■ Front-end code edit data ■
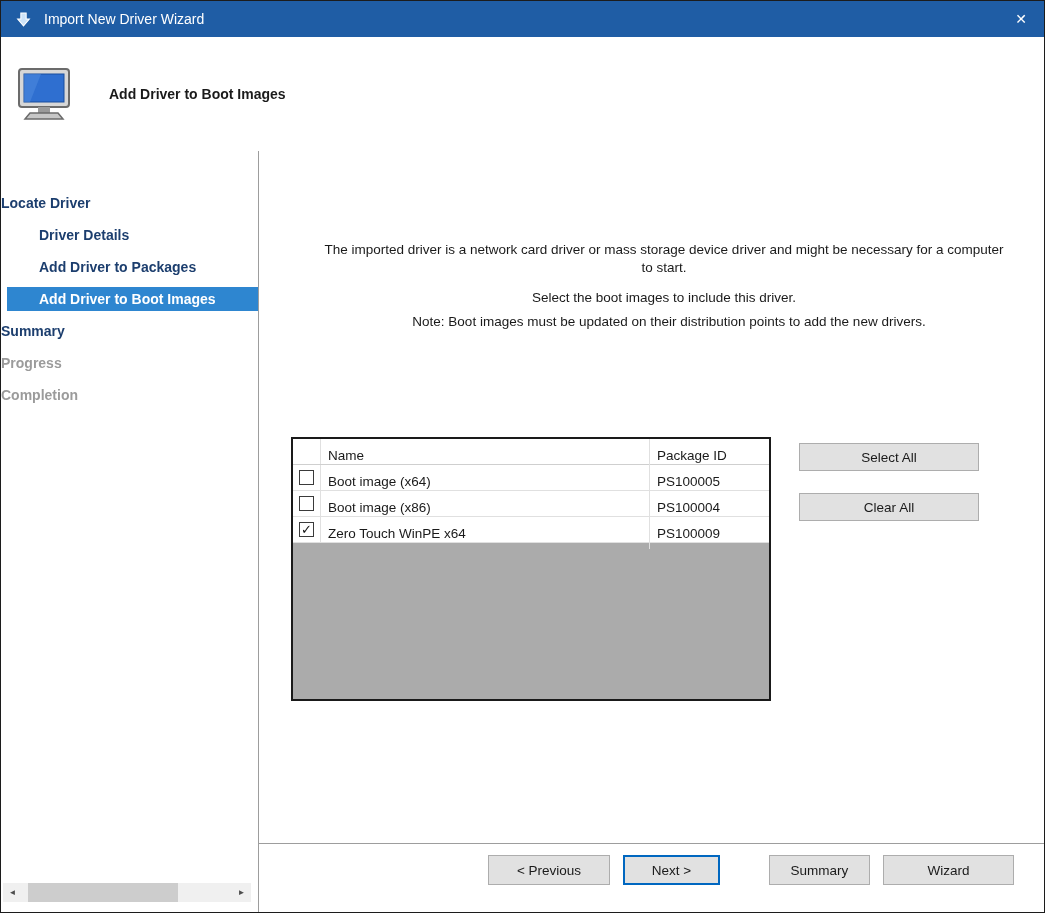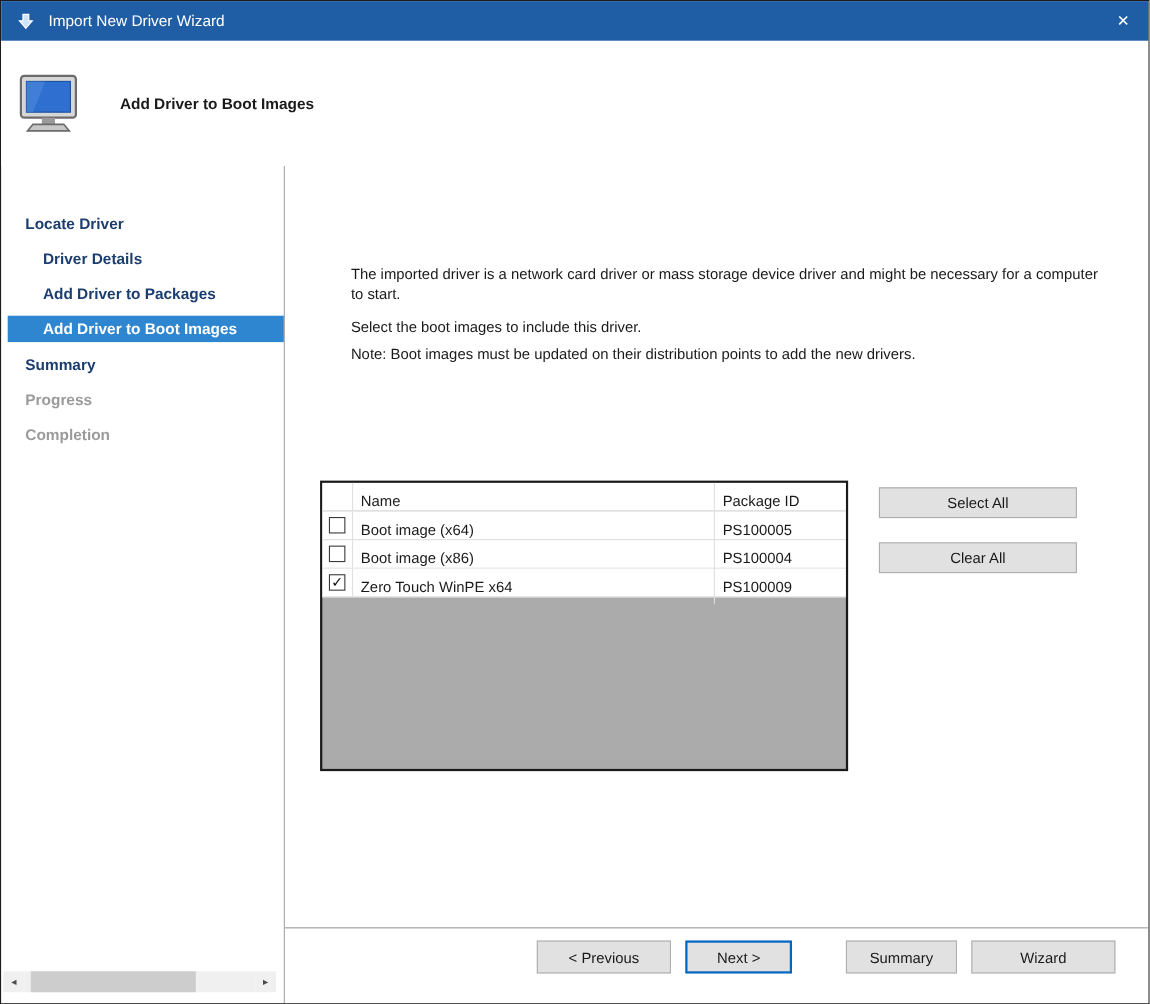--- a/index.html
+++ b/index.html
@@ -57,7 +57,6 @@
     margin-bottom:8px;
     display:flex;
     align-items:center;
-    padding-left:22px;
     font-size:14px;
     font-weight:bold;
     color:#1c3e6e;

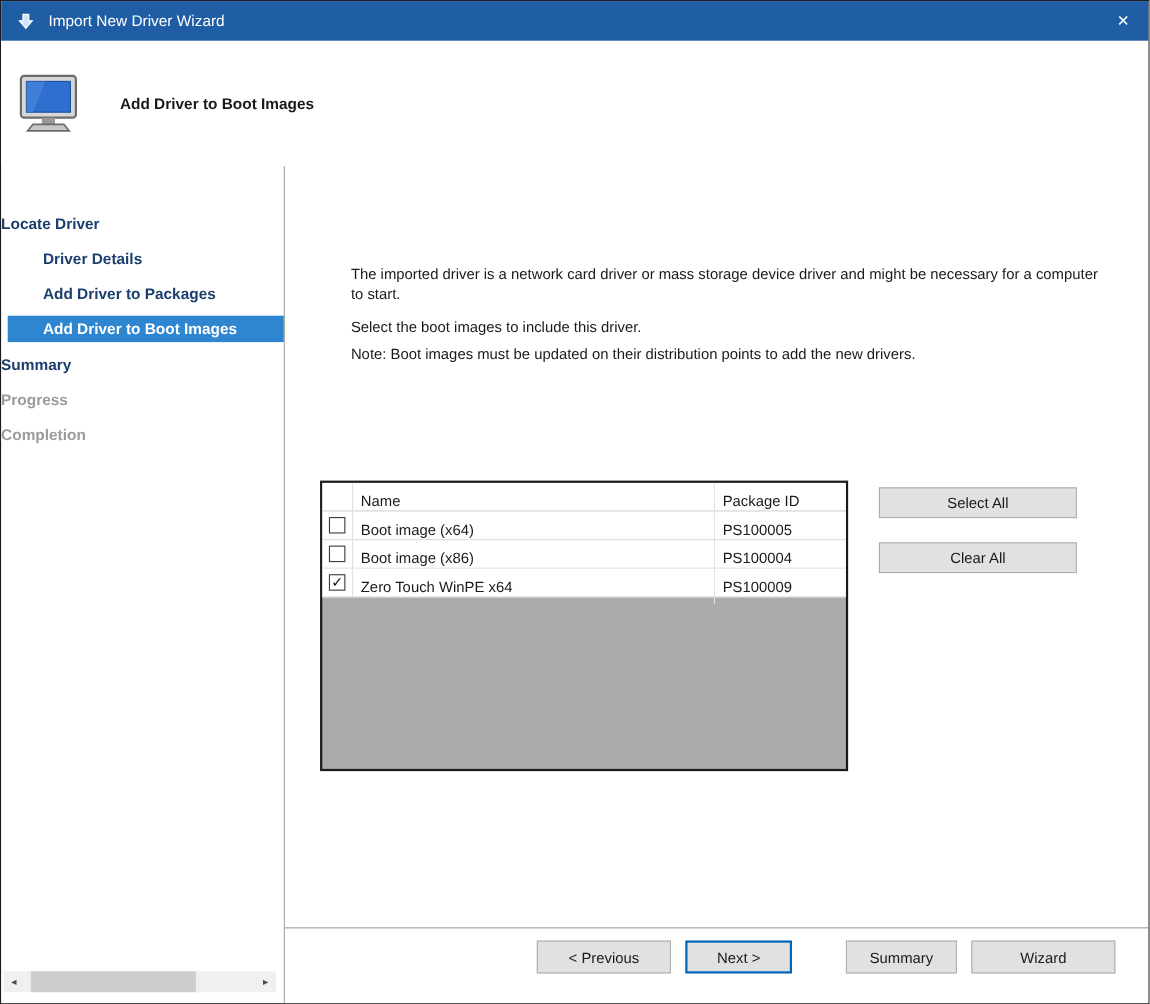--- a/index.html
+++ b/index.html
@@ -97,7 +97,7 @@
   }
   .para {
     position:absolute; left:60px;
-    font-size:13.5px; line-height:18px; color:#1a1a1a;
+    font-size:13.5px; line-height:18px; color:#1a1a1a;text-align:center;
   }
   .p1 { top:90px; width:690px; }
   .p2 { top:138px; width:690px; }

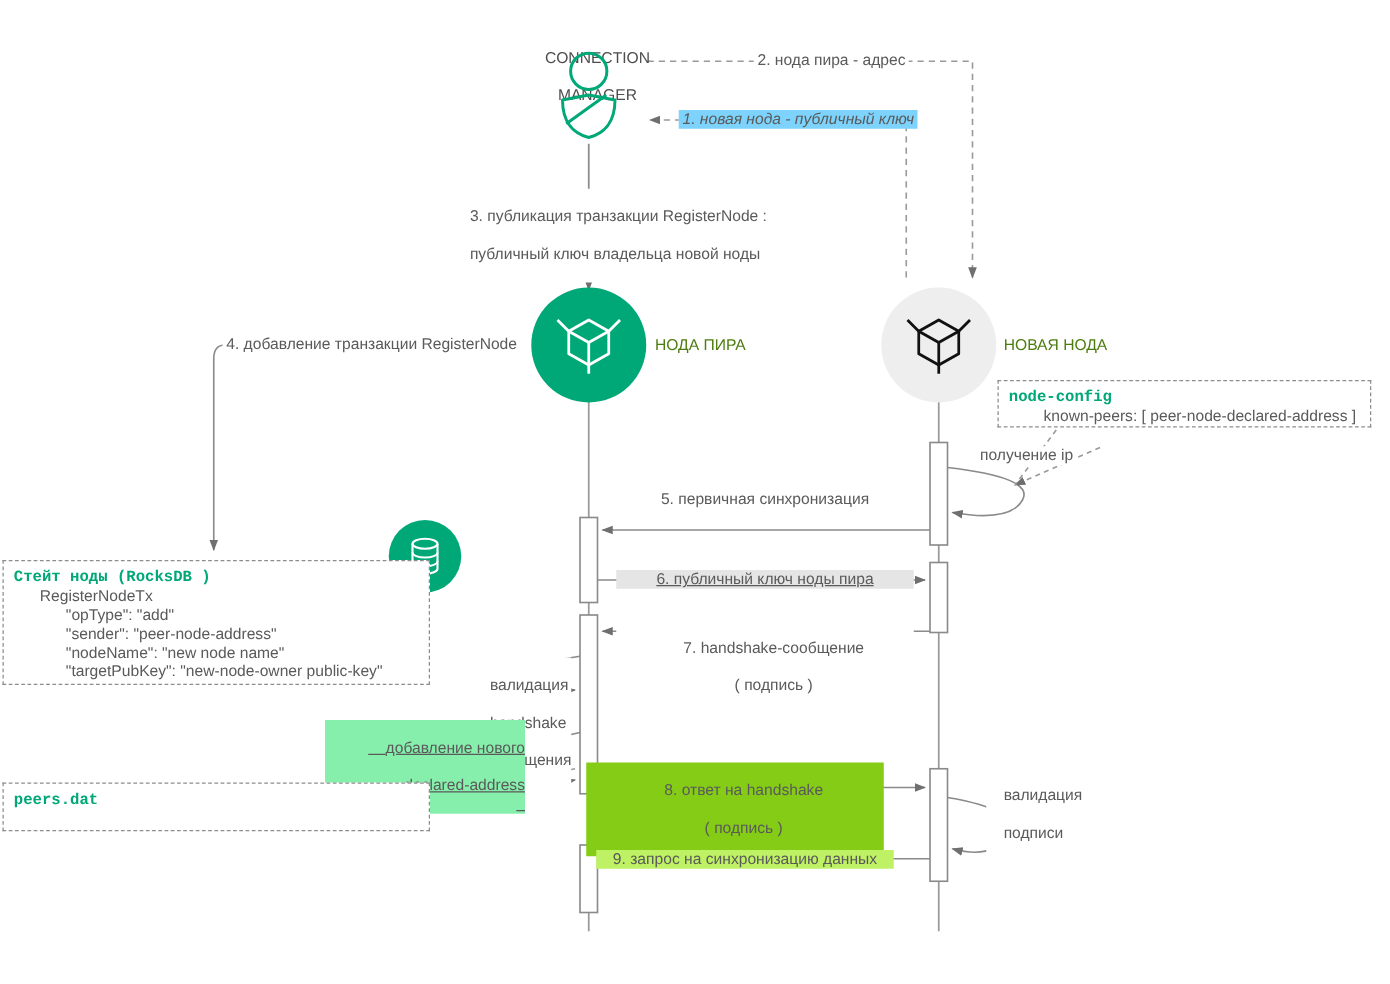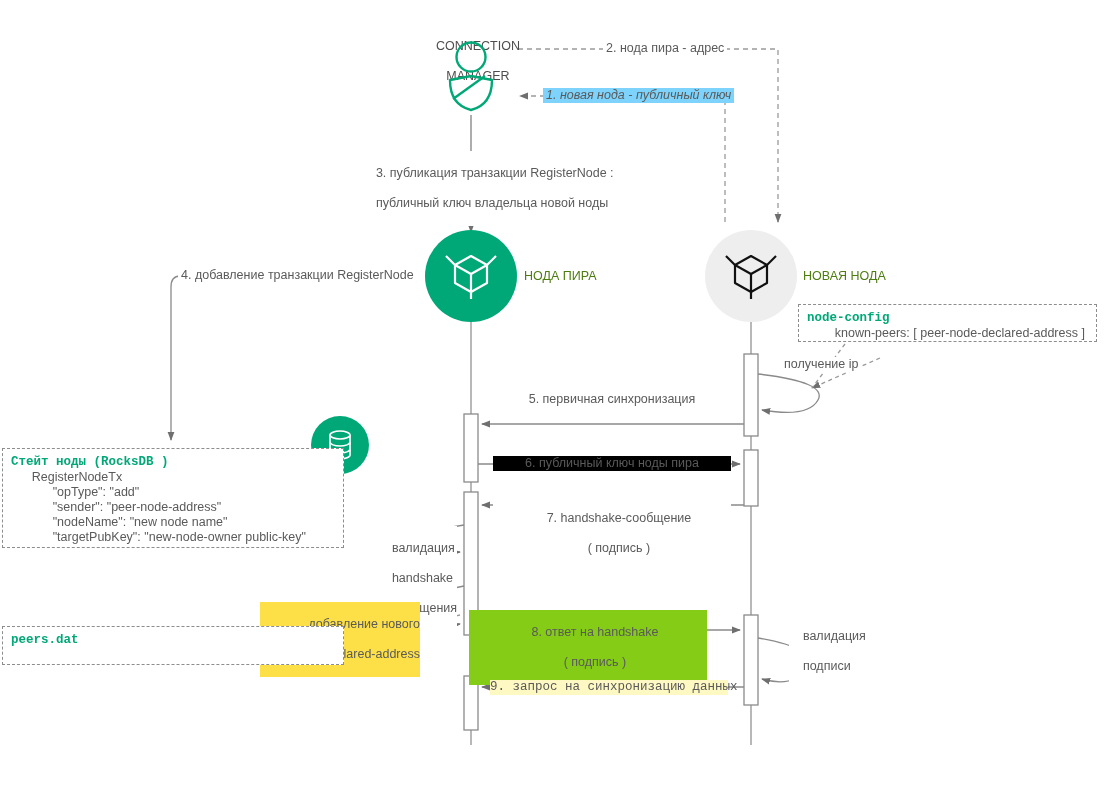--- a/index.html
+++ b/index.html
@@ -239,7 +239,7 @@
 
   <div class="lbl center" style="left: 493px; top: 392px; width: 238px; background:#ffffff;">5. первичная синхронизация</div>
 
-  <div class="lbl center" style="left: 493px; top: 456px; width: 238px; background:#000000;">6. публичный ключ ноды пира</div>
+  <div class="lbl center" style="left: 493px; top: 456px; width: 238px; background:#e5e5e5;text-decoration:underline;">6. публичный ключ ноды пира</div>
 
   <div class="lbl center" style="left: 493px; top: 496px; width: 238px; background:#ffffff;">
     <span>7. handshake-сообщение</span><br>

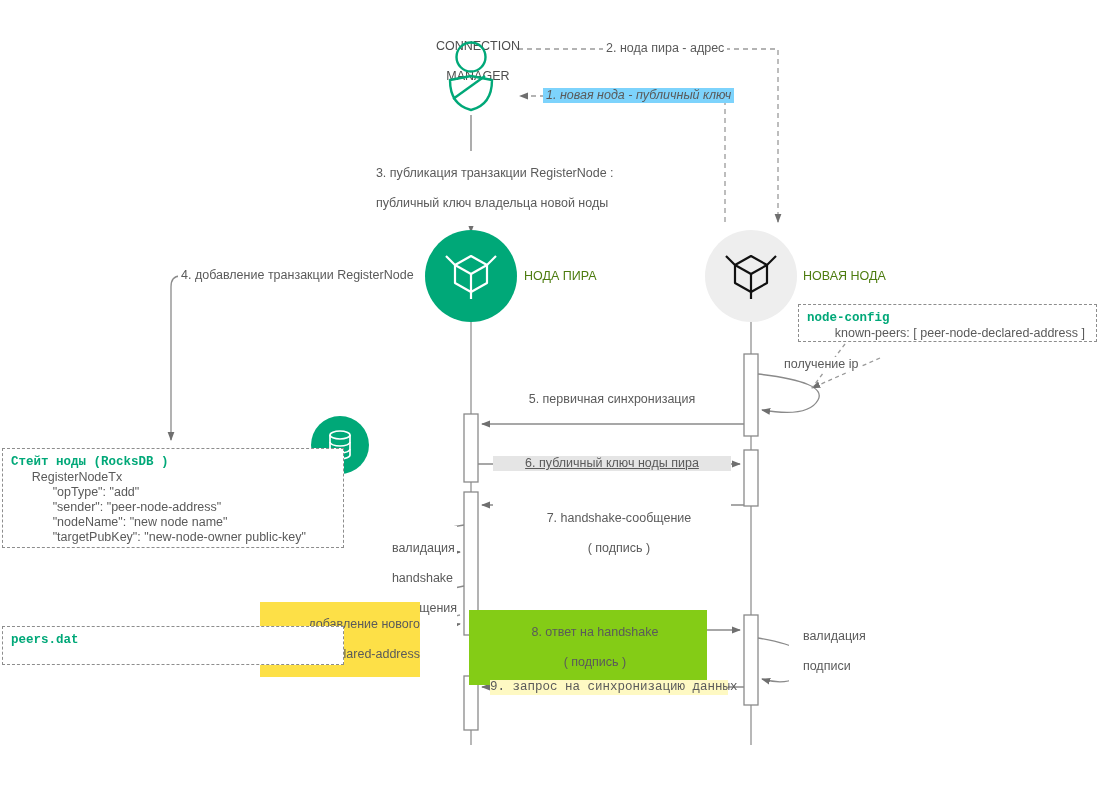--- a/index.html
+++ b/index.html
@@ -261,7 +261,7 @@
     <span>сообщения</span>
   </div>
 
-  <div class="lbl right" style="left: 260px; top: 602px; width: 160px; background:#fde047;">
+  <div class="lbl right" style="left: 260px; top: 576px; width: 160px; background:#86efac;text-decoration:underline;">
     <span>добавление нового</span><br>
     <span>declared-address</span>
   </div>

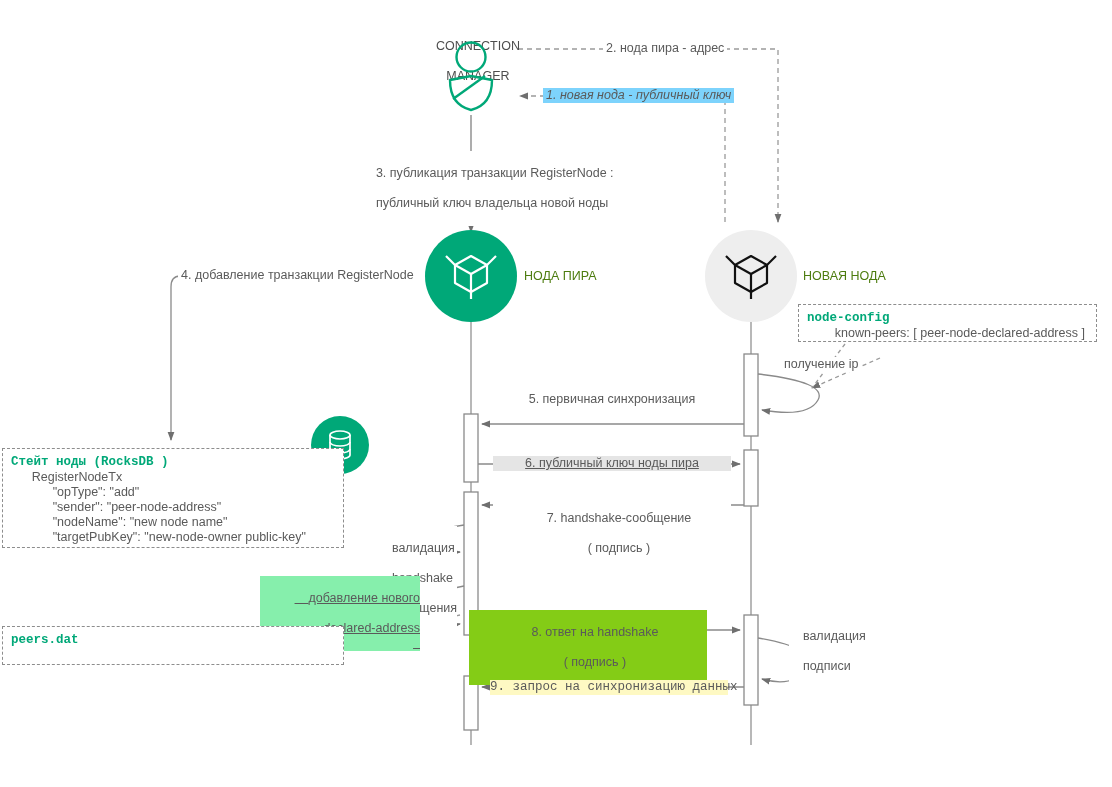--- a/index.html
+++ b/index.html
@@ -251,7 +251,7 @@
     <span>( подпись )</span>
   </div>
 
-  <div class="lbl center" style="left: 490px; top: 680px; width: 238px; background:#fef9c3;font-family:Liberation Mono, monospace;">9. запрос на синхронизацию данных</div>
+  <div class="lbl center" style="left: 477px; top: 680px; width: 238px; background:#bef264;">9. запрос на синхронизацию данных</div>
 
   <div class="lbl" style="left: 782px; top: 357px; background:#ffffff; padding:0 2px;">получение ip</div>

■ ABOUT THIS TASK ■
Lines above that contain the string "align" make up the answer.

■ RESPONSE AREA ■
     align-items:center;
+    font-size:13.5px; line-height:18px; color:#1a1a1a;text-align:center;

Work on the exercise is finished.